### EXERCISE DATA
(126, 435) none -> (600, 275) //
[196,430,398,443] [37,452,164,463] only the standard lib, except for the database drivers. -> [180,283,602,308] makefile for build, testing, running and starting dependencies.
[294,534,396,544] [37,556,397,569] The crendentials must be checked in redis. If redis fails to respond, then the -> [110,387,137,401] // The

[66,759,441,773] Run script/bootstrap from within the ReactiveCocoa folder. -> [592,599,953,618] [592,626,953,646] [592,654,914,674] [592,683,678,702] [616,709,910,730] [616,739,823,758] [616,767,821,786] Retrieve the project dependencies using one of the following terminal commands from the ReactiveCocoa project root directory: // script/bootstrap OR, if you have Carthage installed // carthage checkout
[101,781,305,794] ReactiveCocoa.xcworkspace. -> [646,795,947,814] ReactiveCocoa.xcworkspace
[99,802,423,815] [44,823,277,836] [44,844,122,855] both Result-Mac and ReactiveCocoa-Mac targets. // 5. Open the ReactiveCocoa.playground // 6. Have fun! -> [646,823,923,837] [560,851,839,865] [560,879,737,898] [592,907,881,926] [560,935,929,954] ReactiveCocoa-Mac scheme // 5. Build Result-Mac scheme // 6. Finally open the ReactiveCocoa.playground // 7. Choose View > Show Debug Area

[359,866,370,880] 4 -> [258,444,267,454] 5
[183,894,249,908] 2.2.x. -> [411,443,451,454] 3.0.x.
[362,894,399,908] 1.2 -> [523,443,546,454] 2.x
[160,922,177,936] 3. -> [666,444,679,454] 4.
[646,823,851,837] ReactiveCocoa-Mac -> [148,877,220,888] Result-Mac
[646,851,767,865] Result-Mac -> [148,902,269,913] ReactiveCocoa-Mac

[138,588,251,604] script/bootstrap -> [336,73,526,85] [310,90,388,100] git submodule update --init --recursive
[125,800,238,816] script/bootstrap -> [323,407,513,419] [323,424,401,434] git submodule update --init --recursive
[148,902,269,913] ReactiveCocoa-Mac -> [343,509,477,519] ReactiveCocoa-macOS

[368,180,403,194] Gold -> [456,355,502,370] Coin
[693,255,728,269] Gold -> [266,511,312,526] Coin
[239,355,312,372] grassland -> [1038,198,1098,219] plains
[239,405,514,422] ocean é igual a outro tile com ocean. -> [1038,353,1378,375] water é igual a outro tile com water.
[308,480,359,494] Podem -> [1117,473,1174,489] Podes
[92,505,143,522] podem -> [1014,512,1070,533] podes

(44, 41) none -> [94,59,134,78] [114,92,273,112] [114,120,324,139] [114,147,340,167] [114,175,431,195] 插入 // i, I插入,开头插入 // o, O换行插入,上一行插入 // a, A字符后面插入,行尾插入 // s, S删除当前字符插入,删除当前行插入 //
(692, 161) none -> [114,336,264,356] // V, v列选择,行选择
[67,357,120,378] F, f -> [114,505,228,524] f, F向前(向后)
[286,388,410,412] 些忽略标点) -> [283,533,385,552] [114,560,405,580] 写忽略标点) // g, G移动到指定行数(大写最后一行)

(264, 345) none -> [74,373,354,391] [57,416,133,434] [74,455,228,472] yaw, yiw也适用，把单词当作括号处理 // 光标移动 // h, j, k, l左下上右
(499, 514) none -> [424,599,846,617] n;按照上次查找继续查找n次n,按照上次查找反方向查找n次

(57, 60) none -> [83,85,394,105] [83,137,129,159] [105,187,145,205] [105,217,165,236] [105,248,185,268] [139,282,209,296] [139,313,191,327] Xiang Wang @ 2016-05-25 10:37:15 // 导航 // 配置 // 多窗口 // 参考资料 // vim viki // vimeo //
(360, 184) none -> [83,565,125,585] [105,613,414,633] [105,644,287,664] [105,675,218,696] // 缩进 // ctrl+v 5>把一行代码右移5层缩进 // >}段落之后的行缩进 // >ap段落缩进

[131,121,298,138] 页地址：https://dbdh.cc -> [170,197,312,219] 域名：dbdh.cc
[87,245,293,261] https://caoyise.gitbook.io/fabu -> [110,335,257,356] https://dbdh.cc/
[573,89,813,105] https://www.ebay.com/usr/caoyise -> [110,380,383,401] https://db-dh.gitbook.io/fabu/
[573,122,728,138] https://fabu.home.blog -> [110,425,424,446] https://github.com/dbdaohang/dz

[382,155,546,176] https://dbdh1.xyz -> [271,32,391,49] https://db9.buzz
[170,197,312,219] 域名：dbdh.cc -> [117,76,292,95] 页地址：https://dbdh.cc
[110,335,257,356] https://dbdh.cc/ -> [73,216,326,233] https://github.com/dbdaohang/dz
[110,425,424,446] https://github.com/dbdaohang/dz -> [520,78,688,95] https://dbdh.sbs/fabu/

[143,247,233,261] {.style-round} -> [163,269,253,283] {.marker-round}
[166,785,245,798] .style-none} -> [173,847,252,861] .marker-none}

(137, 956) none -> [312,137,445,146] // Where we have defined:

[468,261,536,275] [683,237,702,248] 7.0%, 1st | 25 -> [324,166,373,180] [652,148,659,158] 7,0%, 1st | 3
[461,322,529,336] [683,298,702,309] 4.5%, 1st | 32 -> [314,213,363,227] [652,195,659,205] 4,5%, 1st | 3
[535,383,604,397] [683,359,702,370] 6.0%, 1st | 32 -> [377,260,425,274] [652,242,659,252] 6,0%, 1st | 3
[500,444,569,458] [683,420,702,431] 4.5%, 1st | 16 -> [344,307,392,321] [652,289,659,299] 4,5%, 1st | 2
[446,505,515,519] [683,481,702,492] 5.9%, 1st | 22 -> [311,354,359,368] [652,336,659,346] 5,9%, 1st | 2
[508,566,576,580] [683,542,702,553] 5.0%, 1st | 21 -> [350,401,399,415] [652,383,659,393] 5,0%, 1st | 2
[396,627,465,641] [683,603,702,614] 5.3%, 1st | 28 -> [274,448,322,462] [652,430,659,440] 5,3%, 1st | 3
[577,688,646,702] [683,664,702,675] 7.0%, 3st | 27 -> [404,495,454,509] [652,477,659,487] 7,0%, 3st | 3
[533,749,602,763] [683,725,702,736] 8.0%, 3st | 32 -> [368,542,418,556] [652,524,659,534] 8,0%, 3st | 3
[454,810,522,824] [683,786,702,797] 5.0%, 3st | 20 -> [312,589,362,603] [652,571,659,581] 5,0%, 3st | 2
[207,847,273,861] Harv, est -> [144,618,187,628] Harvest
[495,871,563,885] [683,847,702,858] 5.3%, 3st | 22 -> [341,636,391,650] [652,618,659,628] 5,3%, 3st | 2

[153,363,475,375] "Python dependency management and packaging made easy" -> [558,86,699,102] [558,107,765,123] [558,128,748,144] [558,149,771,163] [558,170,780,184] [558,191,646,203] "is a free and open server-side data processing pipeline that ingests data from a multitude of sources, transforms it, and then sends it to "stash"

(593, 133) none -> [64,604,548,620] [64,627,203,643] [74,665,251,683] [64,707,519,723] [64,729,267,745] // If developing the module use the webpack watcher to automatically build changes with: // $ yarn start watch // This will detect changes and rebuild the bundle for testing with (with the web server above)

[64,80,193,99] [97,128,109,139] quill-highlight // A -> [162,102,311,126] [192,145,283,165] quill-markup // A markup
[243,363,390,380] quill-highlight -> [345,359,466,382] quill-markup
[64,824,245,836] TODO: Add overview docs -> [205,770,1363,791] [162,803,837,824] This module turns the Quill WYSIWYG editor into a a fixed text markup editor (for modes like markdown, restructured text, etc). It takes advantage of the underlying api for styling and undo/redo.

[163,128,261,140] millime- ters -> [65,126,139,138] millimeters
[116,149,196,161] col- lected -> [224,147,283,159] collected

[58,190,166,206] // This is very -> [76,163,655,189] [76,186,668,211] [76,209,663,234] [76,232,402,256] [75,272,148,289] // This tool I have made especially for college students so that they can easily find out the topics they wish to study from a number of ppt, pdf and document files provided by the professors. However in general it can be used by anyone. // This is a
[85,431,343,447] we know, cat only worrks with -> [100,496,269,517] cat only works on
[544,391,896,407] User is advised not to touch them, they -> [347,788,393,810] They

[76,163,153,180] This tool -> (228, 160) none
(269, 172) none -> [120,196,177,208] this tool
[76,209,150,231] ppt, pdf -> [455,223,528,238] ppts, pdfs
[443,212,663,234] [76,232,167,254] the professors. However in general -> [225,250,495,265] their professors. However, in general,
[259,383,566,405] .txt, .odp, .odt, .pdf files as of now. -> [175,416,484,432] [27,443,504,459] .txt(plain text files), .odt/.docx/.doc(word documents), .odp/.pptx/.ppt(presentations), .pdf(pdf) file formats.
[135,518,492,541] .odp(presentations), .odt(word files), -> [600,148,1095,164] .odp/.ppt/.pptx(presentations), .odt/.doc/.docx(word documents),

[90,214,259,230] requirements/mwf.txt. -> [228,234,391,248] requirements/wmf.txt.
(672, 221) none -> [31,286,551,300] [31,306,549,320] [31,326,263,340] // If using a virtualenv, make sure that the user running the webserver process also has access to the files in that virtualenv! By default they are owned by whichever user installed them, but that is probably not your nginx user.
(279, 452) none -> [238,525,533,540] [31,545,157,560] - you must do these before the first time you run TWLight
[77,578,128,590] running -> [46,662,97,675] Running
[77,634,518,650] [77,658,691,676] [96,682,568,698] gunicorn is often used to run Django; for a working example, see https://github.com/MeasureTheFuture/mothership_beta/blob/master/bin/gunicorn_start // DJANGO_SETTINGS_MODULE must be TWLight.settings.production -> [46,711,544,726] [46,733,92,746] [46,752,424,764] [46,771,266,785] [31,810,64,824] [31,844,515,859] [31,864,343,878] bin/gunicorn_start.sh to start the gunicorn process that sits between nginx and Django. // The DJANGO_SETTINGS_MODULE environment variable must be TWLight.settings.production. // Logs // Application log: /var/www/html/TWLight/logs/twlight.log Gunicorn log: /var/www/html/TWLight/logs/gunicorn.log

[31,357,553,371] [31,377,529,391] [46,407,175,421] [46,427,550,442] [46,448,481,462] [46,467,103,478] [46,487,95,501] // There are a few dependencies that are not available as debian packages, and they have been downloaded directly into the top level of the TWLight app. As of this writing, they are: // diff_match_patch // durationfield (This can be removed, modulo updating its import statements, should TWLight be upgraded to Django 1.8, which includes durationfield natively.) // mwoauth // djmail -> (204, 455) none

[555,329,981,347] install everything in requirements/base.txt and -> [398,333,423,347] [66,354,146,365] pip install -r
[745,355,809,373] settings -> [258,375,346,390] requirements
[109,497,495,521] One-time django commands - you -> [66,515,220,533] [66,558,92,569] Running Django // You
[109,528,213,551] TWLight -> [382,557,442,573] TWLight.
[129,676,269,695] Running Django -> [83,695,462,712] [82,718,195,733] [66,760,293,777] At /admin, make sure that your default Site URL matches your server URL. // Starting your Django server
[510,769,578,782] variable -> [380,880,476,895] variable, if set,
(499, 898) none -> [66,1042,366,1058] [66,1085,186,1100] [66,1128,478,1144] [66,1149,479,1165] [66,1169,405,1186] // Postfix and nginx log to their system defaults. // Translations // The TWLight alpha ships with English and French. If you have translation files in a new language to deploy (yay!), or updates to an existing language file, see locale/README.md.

### GOAL OF THE EXERCISE
With "However" as the string to match, show every line of the entries above that has it.

### SOLUTION TO THE EXERCISE
[58,190,166,206] // This is very -> [76,163,655,189] [76,186,668,211] [76,209,663,234] [76,232,402,256] [75,272,148,289] // This tool I have made especially for college students so that they can easily find out the topics they wish to study from a number of ppt, pdf and document files provided by the professors. However in general it can be used by anyone. // This is a
[443,212,663,234] [76,232,167,254] the professors. However in general -> [225,250,495,265] their professors. However, in general,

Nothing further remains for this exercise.